(Code change snippets)
* * *
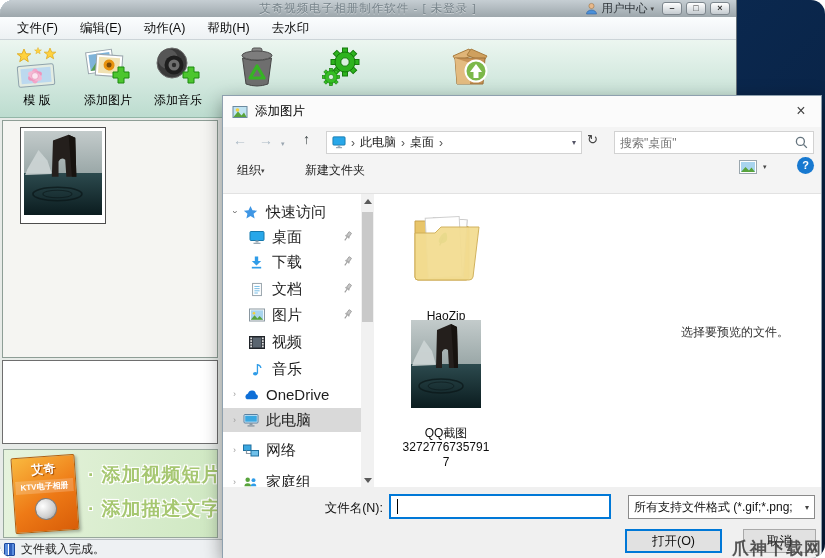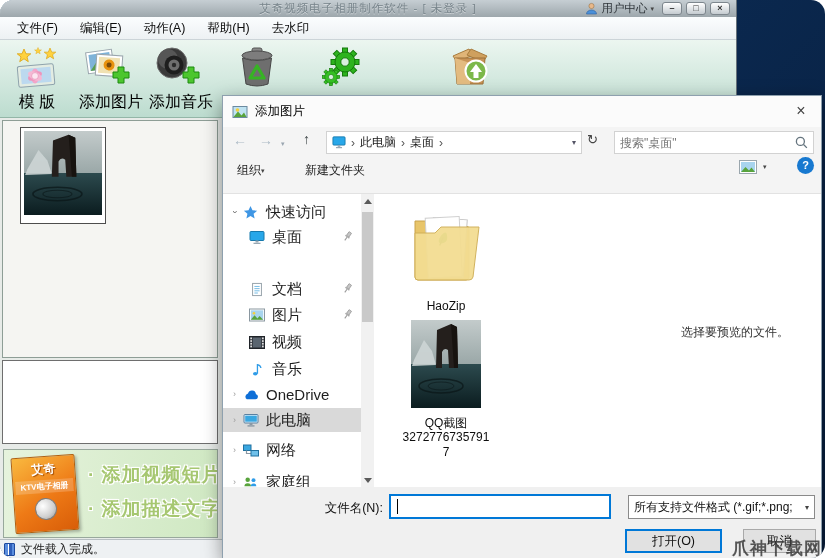--- a/index.html
+++ b/index.html
@@ -24,7 +24,7 @@
   .toolbar { height:78px; background:linear-gradient(#ecf6f0,#bcdccf); border-bottom:1px solid #93b6a7; position:relative; }
   .tool { position:absolute; top:6px; width:58px; text-align:center; }
   .tool svg { display:block; margin:0 auto; }
-  .tool-label { font-size:16px; color:#000; margin-top:2px; white-space:nowrap; }
+  .tool-label { font-size:12px; color:#000; margin-top:2px; white-space:nowrap; }
   .logo { position:absolute; left:610px; top:69px; font-size:21px; font-weight:bold; font-style:italic; color:#9db3aa; letter-spacing:2px; opacity:.85; }
   .panel-thumbs { position:absolute; left:2px; top:120px; width:216px; height:238px; background:#f5f5f2; border:1px solid #8e9e96; }
   .thumb-frame { position:absolute; left:17px; top:6px; width:86px; height:97px; background:#fff; border:1px solid #4d4d4d; padding:3px 3px 8px 3px; }

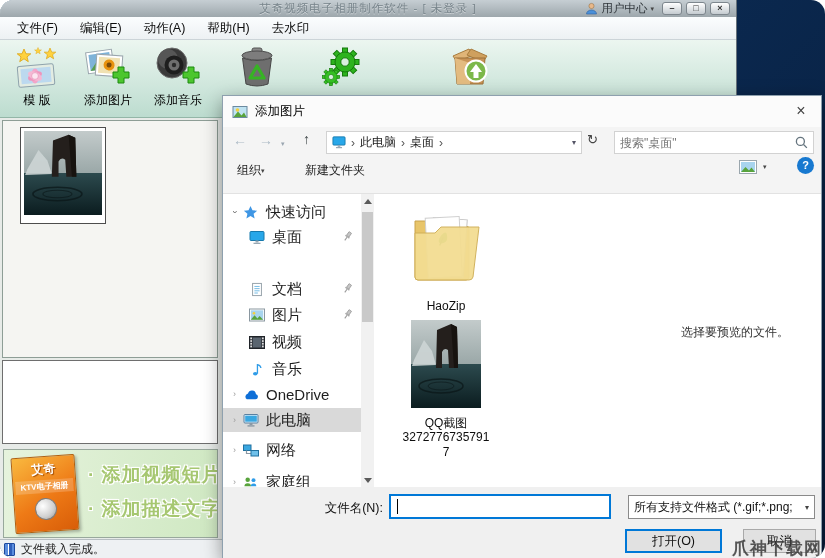--- a/index.html
+++ b/index.html
@@ -361,6 +361,22 @@
           </svg>
       </div>
 
+      <div class="trow sub" style="top:56px">
+        <span class="ticon">
+          <svg width="15" height="15" viewBox="0 0 16 16">
+              <path d="M6.2 1.5 h3.6 v5 h3.2 L8 11.2 3 6.5 h3.2 z" fill="#2f9ce8"></path>
+              <line x1="3" y1="13.5" x2="13" y2="13.5" stroke="#2f9ce8" stroke-width="1.8"></line>
+            </svg>
+        </span>
+        <span class="tlabel">下载</span>
+        <svg class="pin" viewBox="0 0 16 16">
+            <g transform="rotate(35 8 8)">
+              <rect x="6.2" y="2" width="3.6" height="5.5" fill="#bdbdbd" stroke="#8a8a8a"></rect>
+              <rect x="5" y="7.3" width="6" height="1.8" fill="#9a9a9a"></rect>
+              <line x1="8" y1="9.1" x2="8" y2="13.8" stroke="#8a8a8a" stroke-width="1.4"></line>
+            </g>
+          </svg>
+      </div>
 
       <div class="trow sub" style="top:83px">
         <span class="ticon">

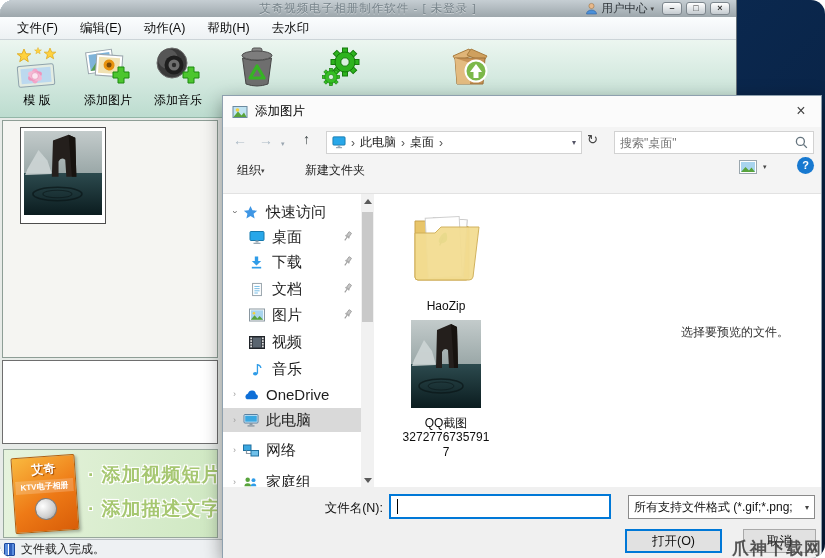--- a/index.html
+++ b/index.html
@@ -88,7 +88,7 @@
   .file-item { position:absolute; width:130px; text-align:center; font-size:12px; color:#0e0e0e; }
   .fi-folder { left:158px; top:13px; } .fi-image { left:158px; top:126px; }
   .fi-icon { display:block; margin:0 auto; }
-  .fi-label { margin-top:8px; line-height:1.2;text-align:center; }
+  .fi-label { margin-top:18px; line-height:1.2;text-align:center; }
   .preview-hint { position:absolute; left:426px; top:130px; width:172px; text-align:center; color:#333; font-size:12px; }
   .dlg-footer { position:absolute; left:0; top:391px; width:598px; height:71px; background:#f0f0f0; }
   .fname-label { position:absolute; left:56px; top:13px; width:104px; text-align:right; font-size:12.5px; color:#111; }

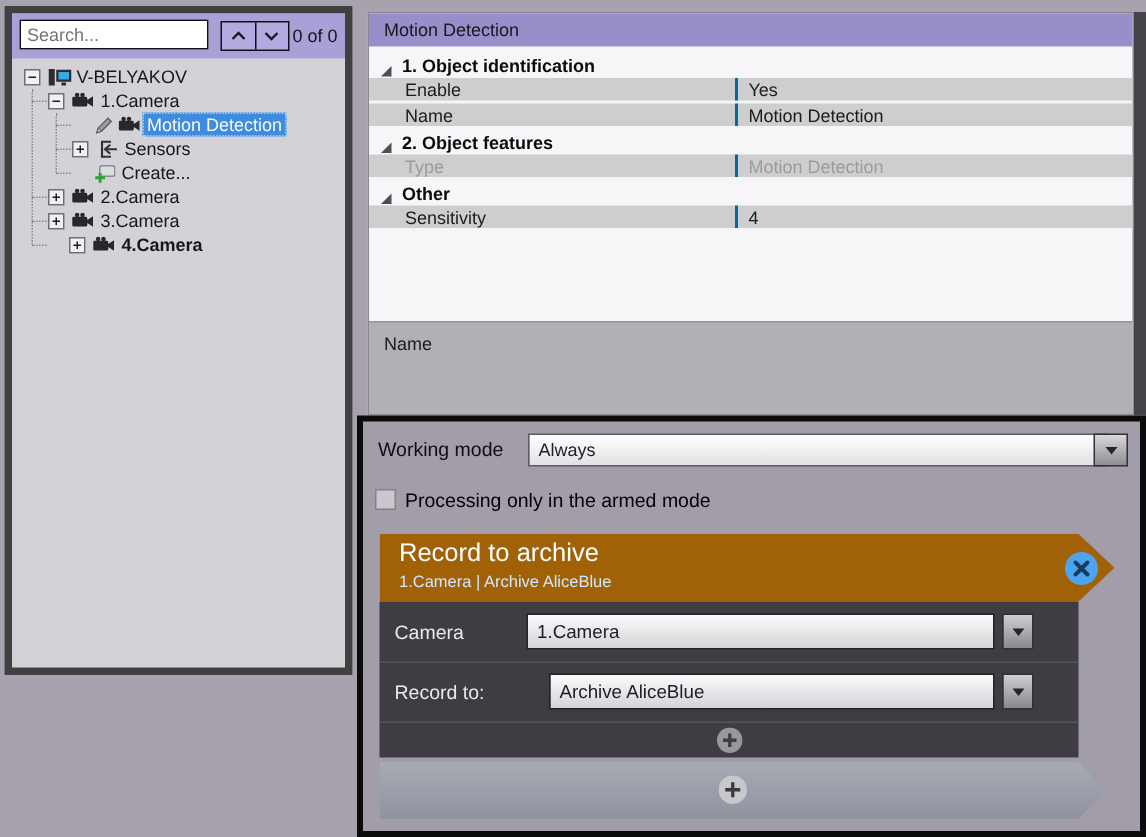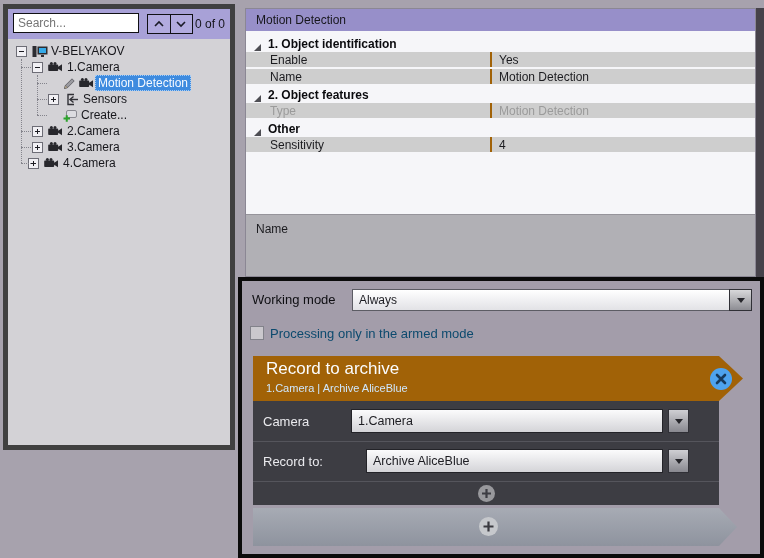--- a/index.html
+++ b/index.html
@@ -46,7 +46,7 @@
     border-bottom:7px solid #4e4e54;margin-right:7px;}
   .prow{height:15px;margin-bottom:2px;display:flex;background:#cecece;font-size:12px;color:#1c1c20;}
   .prow .pname{width:246px;flex:none;display:flex;align-items:center;padding-left:24px;
-    box-sizing:border-box;border-right:2px solid #a16207;}
+    box-sizing:border-box;border-right:2px solid #0369a1;}
   .prow .pvalue{flex:1;display:flex;align-items:center;padding-left:7px;}
   .prow.disabled{color:#9b9b9b;}
   .prop-desc{position:absolute;left:0;right:0;bottom:0;height:62px;background:#b1b0b5;

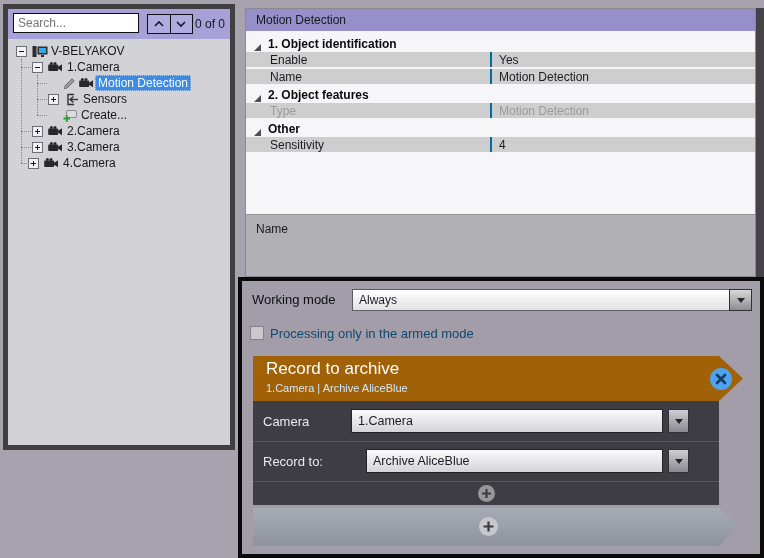--- a/index.html
+++ b/index.html
@@ -217,7 +217,7 @@
           </span>
           <span class="tlabel">3.Camera</span>
         </div>
-        <div class="trow" style="padding-left: 20px;">
+        <div class="trow" style="padding-left: 38px; font-weight: bold;">
           <span class="expander plus">
             <span class="h"></span>
             <span class="v"></span>

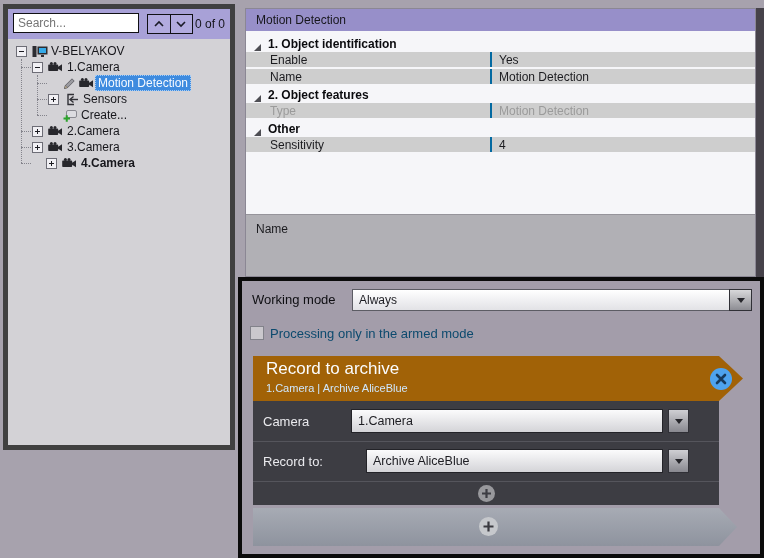--- a/index.html
+++ b/index.html
@@ -71,7 +71,7 @@
     border-top:5px solid #26262b;}
   .cb{position:absolute;left:8px;top:45px;width:14px;height:14px;background:#cac8cd;
     border:1px solid #82828a;box-sizing:border-box;cursor:pointer;}
-  .cb-label{position:absolute;left:28px;top:45px;font-size:13px;color:#0c4a6e;}
+  .cb-label{position:absolute;left:28px;top:45px;font-size:13px;color:#000000;}
 
   .banner{position:absolute;left:11px;top:75px;width:490px;height:45px;background:#a16207;
     clip-path:polygon(0 0,466px 0,490px 50%,466px 100%,0 100%);}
* * *
TRY IT: Filter the data above, keeping only lines that include the string "style".

EXERCISE SOLUTION:
   .logo { position:absolute; left:610px; top:69px; font-size:21px; font-weight:bold; font-style:italic; color:#9db3aa; letter-spacing:2px; opacity:.85; }
+      <div class="trow sub" style="top:56px">
       <div class="trow sub" style="top:83px">
-        <div class="trow" style="padding-left: 20px;">
+        <div class="trow" style="padding-left: 38px; font-weight: bold;">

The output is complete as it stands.